Demand for those with technology skills is outstripping supply. Last year, there were 4,000 jobs needed in Washington for those with computer science degrees, but only 500 university-credentialed candidates. The remaining 3,500 workers had to be found outside the state.
"We are the number one tech-importer of talent in the country," Michael Schutzler, the CEO of the WTIA, tells CNBC.
According to a recent report from LinkedIn, San Francisco has been the top source of new workers moving to Seattle in the last 12 months, followed by New York City and Chicago, with many seeking work in the technology sector. Four of the five top employers are tech companies including Amazon, Microsoft, Google and Facebook.
One of Seattle's biggest draws is more affordable housing. For example, the average software engineer's salary is $180,000 when adjusted for the cost of living, compared to $134,000 in San Francisco, according to job search marketplace Hired. The dollar stretches further in Seattle, where the median home price in the metro area is $414,000 versus $834,000 in the City by the Bay, according to Zillow.
Pranav Shah is a 28-year-old software engineer who recently moved from the Bay Area to Seattle to work at a startup called Rover, which connects pet owners with walkers and sitters. He says his rent is now about 50 percent lower than what he paid in California.
"Compared to San Francisco, I do end up making slightly less," Shah says. "But you have to remember that Seattle doesn't have a state income tax, and that factors in."
Glenn Kelman, the CEO of Redfin, says Seattle's more affordable commercial rent allowed him to scale the real estate brokerage in a way that would have been much harder in another city. He also says that his hometown benefits from a significant cultural difference.
"People have a different mindset here," Kelman says. "In Silicon Valley, there is more opportunity, but there is also more opportunism. In Seattle, I have found that people settle in for long careers at a company. If you want to build a company for the ages, that is a good mindset to have."

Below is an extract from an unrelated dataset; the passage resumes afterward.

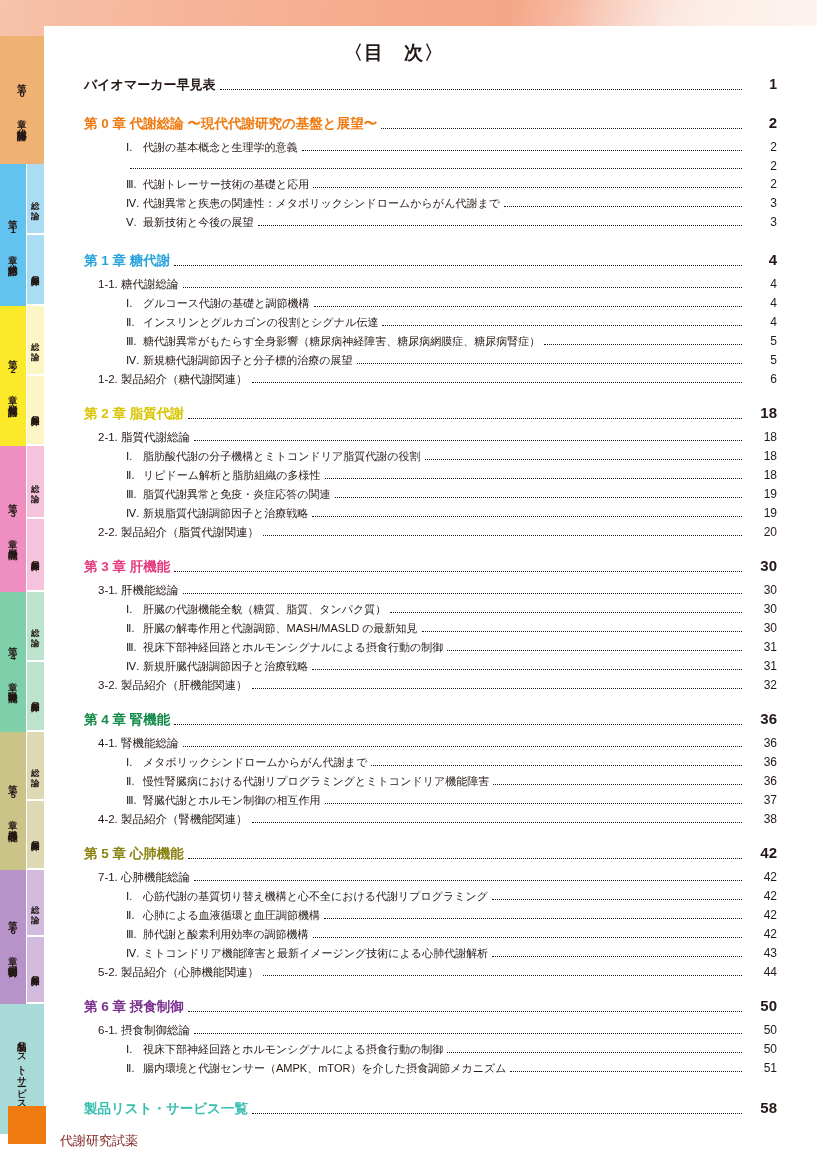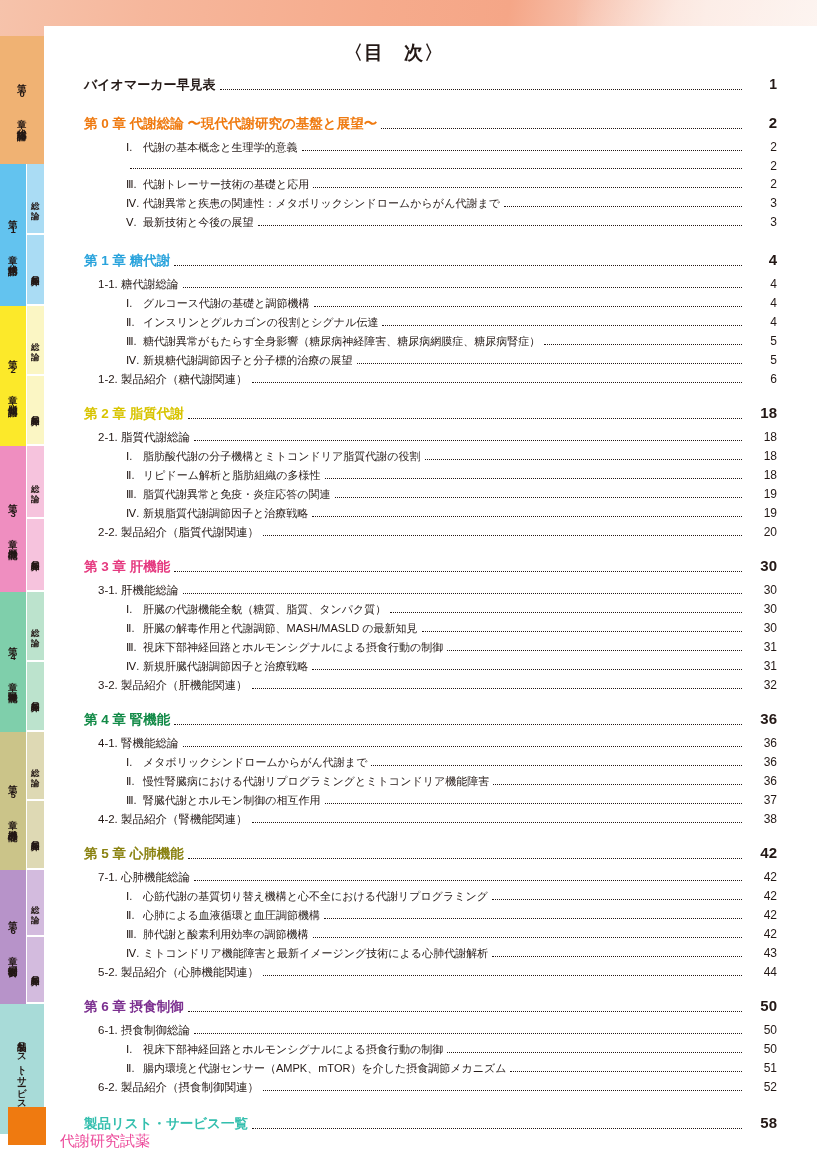"6-2. 製品紹介（摂食制御関連）" div.row { html: <div> <span>6-2. 製品紹介（摂食制御関連）</span> <span></span> <span>52</span> </div> -> none }
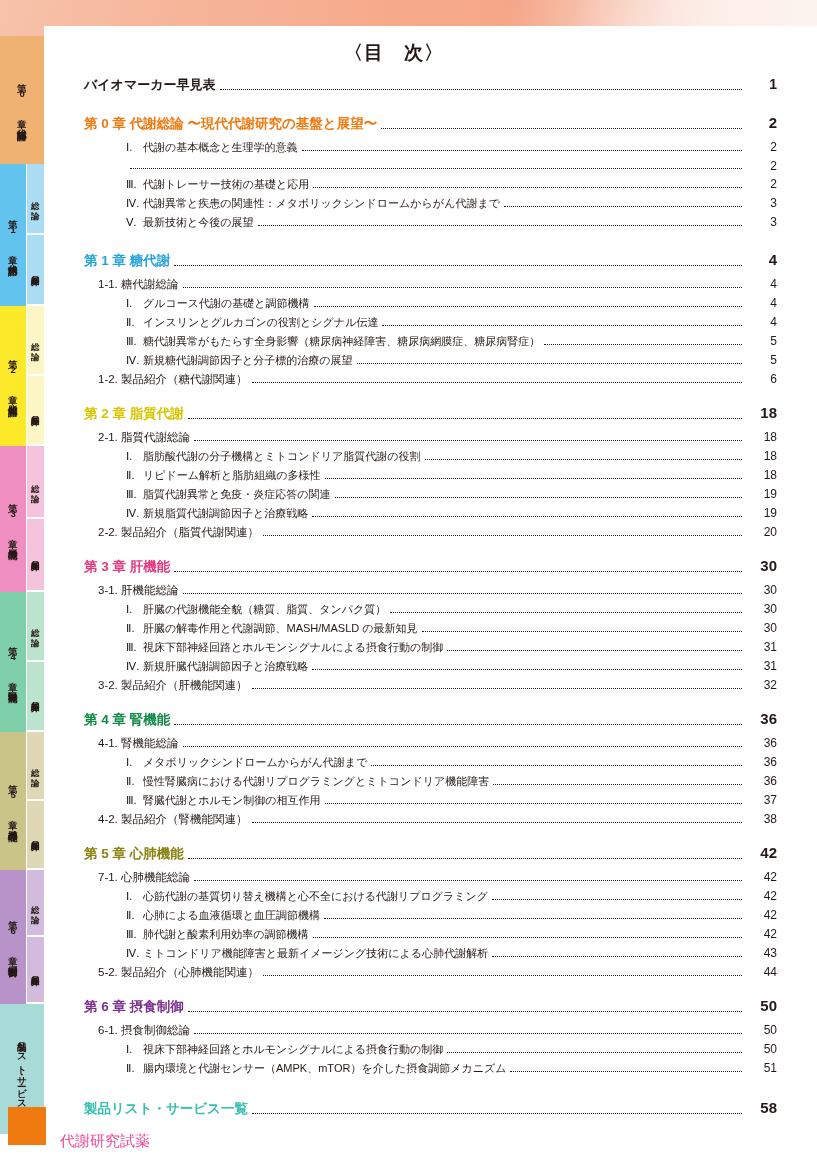"代謝研究試薬" #footer-text { color: #ec4899 -> #7f1d1d; font-size: 15px -> 13px }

Kelman adds, "There is a civic pride. People do want to build Seattle into a real technology hub."
However, becoming a tech epicenter also creates its own challenges.
Residents in Seattle complain about traffic, and high-income engineers moving into the city have impacted the cost of living. According to Zillow, the median rental payment is now $2,100 per month, a jump of 8 percent over the past 12 months.
There is also cultural backlash, with some Seattleites criticizing the impact that an influx of tech workers has on their community. Local bands have even penned songs bemoaning the "tech boy invasion."
Despite these challenges, those living and working in Silicon Valley are clearly considering making the move to the Emerald City. In the fourth quarter, Redfin says that nearly 20 percent of Bay Area residents on its site looking for properties outside California were specifically searching for homes in Seattle, the most of any city.